# [Records from a collection]

******************************

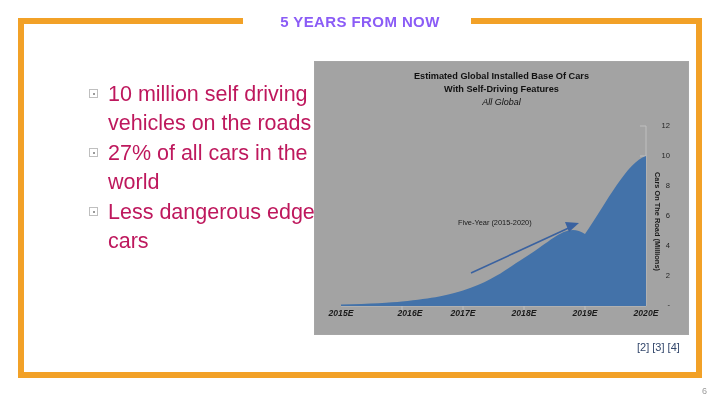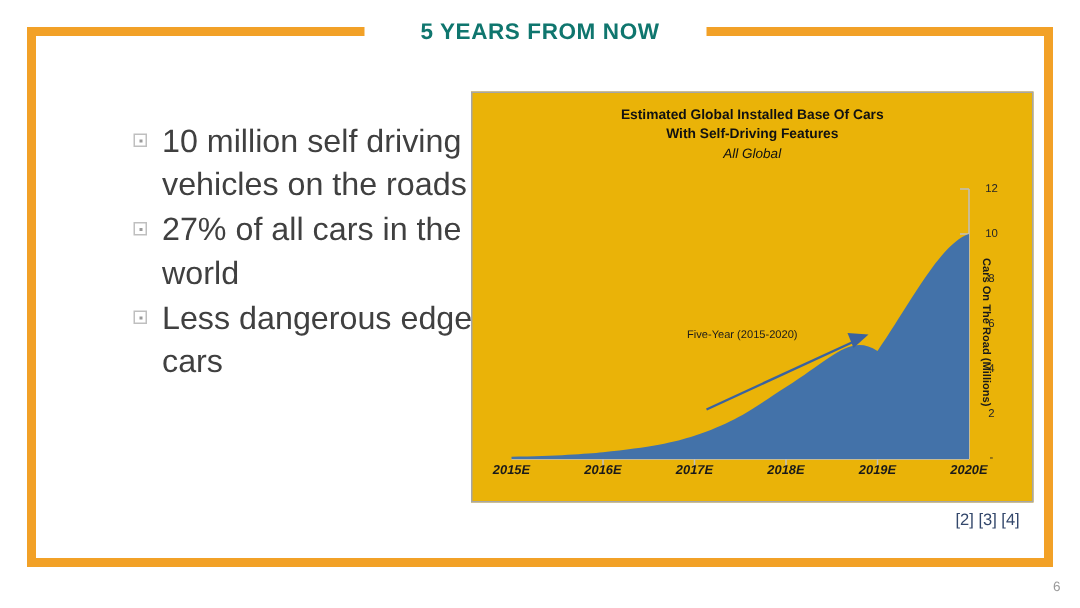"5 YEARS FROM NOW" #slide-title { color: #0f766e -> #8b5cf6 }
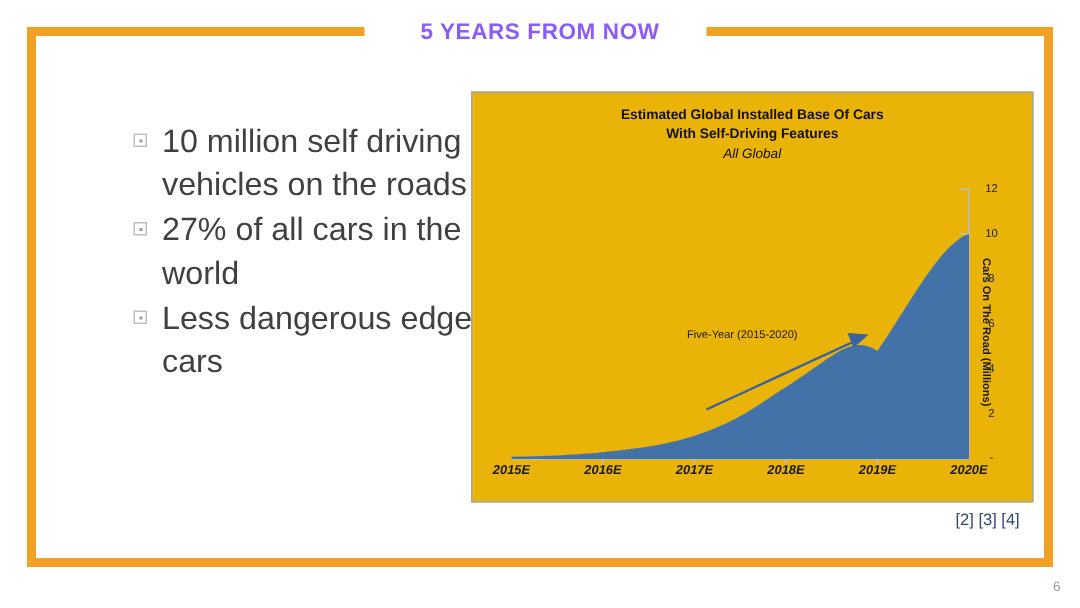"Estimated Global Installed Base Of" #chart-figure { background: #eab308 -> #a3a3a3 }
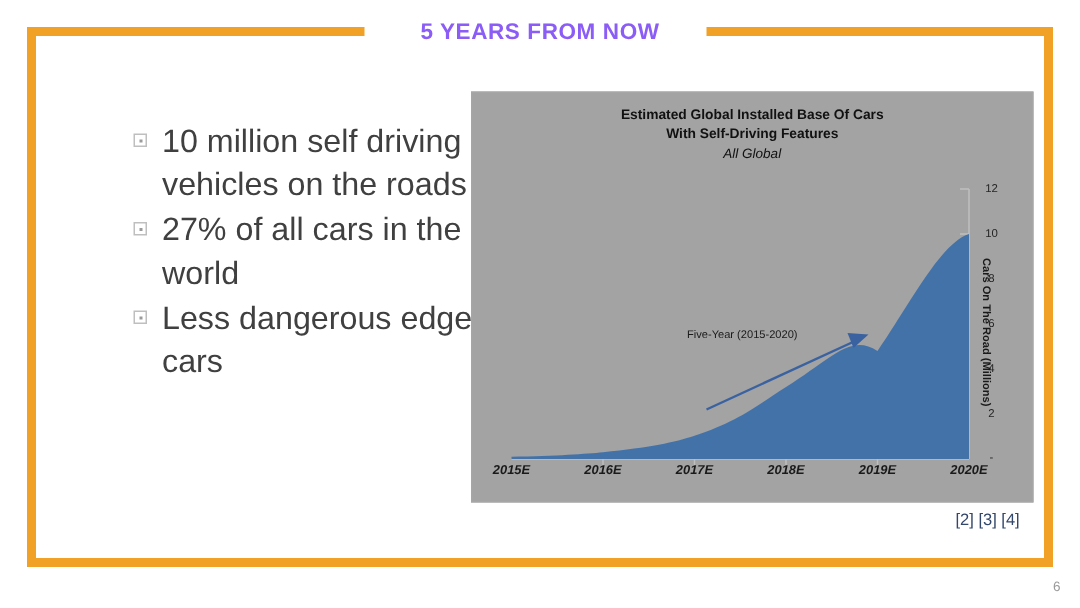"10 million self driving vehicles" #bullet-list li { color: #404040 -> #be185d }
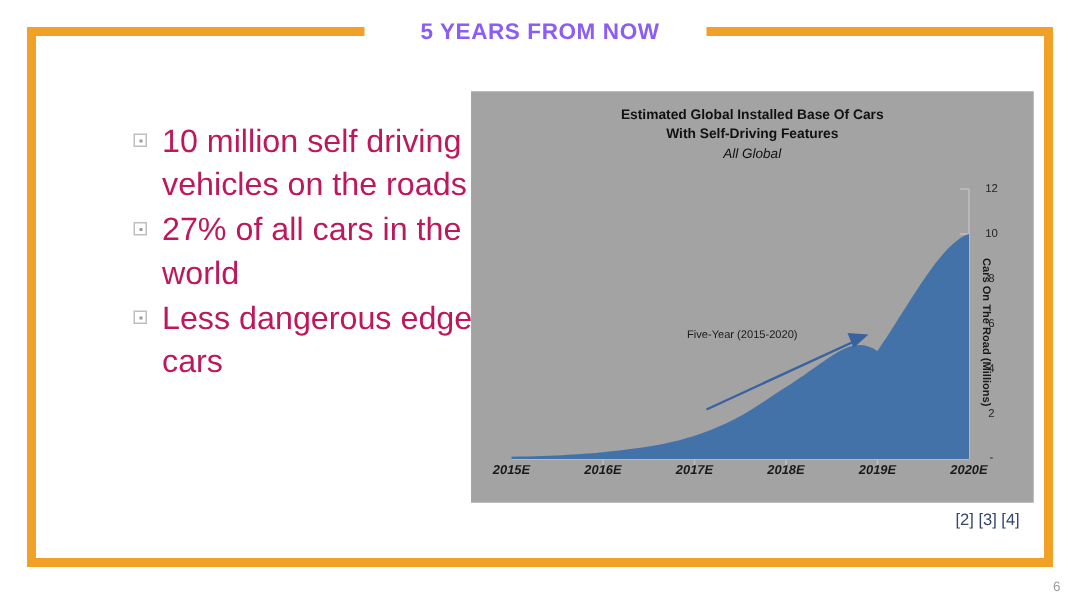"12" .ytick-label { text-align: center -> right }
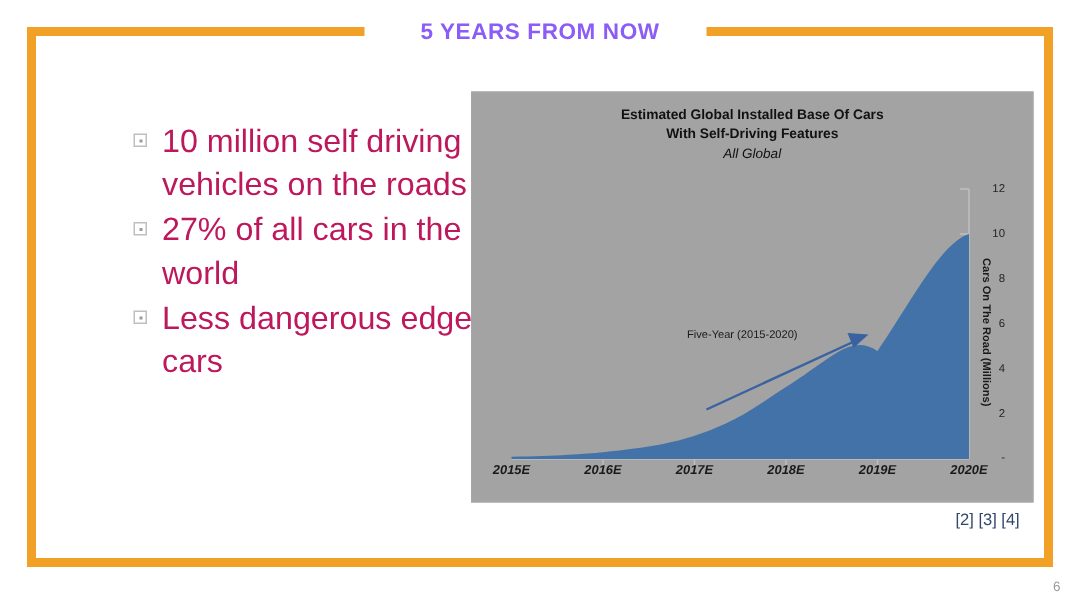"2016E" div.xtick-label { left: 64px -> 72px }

******************************

# [What to produce]
Leave out the pictures and return the rest of the records exactly.

# [Output of the exercise]
"5 YEARS FROM NOW" #slide-title { color: #0f766e -> #8b5cf6 }
"Estimated Global Installed Base Of" #chart-figure { background: #eab308 -> #a3a3a3 }
"10 million self driving vehicles" #bullet-list li { color: #404040 -> #be185d }
"12" .ytick-label { text-align: center -> right }
"2016E" div.xtick-label { left: 64px -> 72px }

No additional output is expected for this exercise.